[Dataset excerpts]
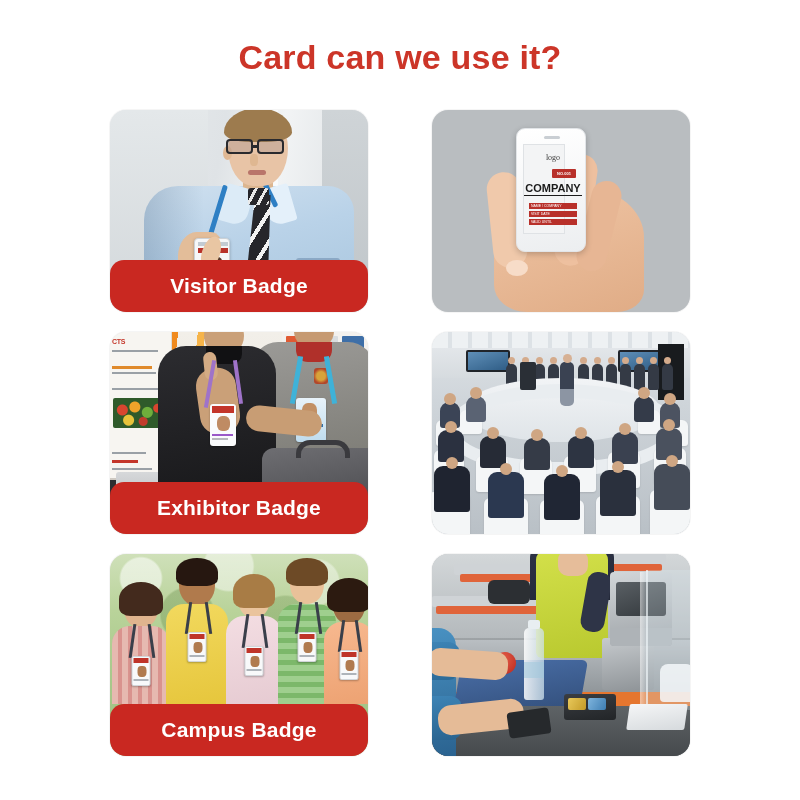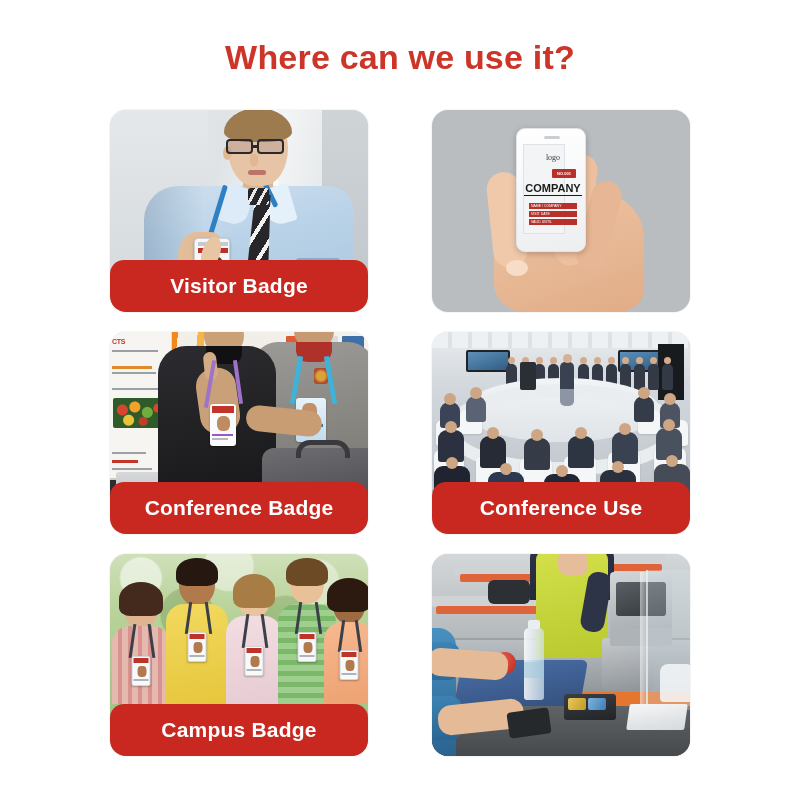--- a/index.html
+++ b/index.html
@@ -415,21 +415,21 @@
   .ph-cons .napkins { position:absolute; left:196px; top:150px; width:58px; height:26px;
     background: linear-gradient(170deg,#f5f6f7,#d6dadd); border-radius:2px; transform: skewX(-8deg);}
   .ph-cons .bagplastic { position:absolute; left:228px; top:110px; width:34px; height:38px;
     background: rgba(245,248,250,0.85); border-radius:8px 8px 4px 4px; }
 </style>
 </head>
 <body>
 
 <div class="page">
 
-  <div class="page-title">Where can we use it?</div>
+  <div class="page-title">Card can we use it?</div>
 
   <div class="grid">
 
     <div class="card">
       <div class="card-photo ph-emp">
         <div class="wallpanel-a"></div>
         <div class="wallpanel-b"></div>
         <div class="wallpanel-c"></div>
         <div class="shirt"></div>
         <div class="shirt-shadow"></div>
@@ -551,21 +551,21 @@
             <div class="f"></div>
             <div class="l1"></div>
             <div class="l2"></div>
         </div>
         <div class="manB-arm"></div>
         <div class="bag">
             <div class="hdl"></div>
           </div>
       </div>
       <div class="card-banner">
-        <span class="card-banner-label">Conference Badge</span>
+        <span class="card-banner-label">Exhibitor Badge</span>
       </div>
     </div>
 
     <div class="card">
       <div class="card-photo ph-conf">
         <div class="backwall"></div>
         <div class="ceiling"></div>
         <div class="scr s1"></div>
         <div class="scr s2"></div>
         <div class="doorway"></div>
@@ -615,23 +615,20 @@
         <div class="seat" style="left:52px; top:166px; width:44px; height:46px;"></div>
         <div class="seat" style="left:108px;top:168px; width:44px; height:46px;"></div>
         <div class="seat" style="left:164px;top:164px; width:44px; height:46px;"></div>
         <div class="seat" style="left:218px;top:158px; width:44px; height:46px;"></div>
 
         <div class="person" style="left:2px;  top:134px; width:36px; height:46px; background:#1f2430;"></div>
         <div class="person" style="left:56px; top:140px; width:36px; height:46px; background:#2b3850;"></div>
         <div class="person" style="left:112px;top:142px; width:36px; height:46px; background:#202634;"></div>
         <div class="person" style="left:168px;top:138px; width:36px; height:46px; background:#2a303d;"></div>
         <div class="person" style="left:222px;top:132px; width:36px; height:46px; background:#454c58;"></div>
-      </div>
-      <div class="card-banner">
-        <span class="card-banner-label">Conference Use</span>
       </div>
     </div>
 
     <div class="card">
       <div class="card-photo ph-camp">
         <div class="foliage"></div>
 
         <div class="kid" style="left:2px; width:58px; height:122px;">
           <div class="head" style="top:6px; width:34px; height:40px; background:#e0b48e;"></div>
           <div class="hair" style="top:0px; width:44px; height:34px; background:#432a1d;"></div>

* * *

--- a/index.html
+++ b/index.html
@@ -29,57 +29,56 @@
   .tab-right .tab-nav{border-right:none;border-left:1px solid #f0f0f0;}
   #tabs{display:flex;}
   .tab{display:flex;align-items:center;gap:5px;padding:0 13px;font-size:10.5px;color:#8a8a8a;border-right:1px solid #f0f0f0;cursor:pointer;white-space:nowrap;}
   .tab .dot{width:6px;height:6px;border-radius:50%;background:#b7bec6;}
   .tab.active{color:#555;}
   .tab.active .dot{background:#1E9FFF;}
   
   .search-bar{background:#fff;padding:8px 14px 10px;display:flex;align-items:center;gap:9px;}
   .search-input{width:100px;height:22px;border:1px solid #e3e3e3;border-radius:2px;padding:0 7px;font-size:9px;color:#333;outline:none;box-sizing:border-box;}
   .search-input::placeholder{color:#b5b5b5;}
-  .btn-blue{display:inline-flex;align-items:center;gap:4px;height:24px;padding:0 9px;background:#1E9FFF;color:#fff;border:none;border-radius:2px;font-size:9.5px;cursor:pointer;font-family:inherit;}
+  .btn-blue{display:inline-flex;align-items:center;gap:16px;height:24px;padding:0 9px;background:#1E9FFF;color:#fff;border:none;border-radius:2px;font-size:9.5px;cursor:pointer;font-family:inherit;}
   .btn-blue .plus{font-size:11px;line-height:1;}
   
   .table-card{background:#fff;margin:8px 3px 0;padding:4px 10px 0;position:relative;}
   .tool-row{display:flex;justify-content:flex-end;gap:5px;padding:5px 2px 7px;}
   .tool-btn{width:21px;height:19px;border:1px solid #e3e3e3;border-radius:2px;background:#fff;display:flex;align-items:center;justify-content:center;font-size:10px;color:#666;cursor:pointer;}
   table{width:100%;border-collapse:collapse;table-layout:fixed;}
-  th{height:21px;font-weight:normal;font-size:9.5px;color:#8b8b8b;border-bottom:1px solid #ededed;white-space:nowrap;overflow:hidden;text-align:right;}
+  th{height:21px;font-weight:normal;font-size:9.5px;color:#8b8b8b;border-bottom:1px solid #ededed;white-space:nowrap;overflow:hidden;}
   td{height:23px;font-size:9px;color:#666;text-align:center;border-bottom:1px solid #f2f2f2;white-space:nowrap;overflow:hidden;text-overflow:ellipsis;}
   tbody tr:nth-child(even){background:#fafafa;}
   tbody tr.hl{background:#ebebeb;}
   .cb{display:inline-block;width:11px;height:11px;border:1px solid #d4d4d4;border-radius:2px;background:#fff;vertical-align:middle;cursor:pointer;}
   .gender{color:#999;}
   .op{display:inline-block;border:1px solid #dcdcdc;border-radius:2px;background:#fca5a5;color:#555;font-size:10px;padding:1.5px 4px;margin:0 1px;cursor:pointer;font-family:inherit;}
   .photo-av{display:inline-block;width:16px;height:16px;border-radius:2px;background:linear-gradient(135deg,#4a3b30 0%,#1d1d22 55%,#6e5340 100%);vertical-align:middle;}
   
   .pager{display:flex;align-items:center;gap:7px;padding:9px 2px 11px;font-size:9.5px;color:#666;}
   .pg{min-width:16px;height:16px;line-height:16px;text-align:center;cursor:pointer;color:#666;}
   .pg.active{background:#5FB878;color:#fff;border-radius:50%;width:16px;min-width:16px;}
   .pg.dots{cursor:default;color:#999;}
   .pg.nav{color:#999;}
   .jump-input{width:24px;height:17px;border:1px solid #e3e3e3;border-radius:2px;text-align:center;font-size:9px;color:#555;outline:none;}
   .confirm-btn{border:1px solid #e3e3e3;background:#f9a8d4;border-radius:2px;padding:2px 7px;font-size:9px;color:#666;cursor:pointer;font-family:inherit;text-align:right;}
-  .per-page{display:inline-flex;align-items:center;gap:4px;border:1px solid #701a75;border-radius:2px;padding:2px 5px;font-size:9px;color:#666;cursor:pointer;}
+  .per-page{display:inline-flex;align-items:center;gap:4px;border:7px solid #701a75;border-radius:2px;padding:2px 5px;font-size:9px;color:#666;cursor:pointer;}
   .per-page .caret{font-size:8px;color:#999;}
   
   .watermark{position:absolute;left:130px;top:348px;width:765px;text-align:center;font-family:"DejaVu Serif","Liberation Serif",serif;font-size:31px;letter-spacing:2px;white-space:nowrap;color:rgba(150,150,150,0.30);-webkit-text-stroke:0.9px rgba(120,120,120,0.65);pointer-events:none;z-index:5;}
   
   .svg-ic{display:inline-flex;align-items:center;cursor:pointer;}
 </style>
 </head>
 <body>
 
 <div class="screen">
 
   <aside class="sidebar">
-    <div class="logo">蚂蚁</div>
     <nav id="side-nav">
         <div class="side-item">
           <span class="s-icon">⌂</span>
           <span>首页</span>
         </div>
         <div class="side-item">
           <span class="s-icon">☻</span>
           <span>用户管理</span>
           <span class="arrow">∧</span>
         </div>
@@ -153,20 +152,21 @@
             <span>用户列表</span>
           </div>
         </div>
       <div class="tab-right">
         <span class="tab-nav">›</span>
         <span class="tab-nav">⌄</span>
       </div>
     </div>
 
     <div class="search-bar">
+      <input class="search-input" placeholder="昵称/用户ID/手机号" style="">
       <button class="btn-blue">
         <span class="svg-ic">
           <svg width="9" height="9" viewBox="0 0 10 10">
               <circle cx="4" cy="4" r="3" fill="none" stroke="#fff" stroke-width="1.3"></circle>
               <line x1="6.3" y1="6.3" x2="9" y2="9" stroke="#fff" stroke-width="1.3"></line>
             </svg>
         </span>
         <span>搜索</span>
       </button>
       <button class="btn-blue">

[Assignment] Looking at the material above, count the lines containing the string "tool" and reply with the count alone.

[Output] 2